> Problem to work on
Write down every entry below once more, exactly.

......

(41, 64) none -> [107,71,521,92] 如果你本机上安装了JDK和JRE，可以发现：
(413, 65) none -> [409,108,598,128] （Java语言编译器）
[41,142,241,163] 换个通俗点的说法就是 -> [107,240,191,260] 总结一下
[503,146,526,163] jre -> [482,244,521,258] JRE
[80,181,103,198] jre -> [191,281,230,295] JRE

......

> Output of the exercise
(41, 64) none -> [107,71,521,92] 如果你本机上安装了JDK和JRE，可以发现：
(413, 65) none -> [409,108,598,128] （Java语言编译器）
[41,142,241,163] 换个通俗点的说法就是 -> [107,240,191,260] 总结一下
[503,146,526,163] jre -> [482,244,521,258] JRE
[80,181,103,198] jre -> [191,281,230,295] JRE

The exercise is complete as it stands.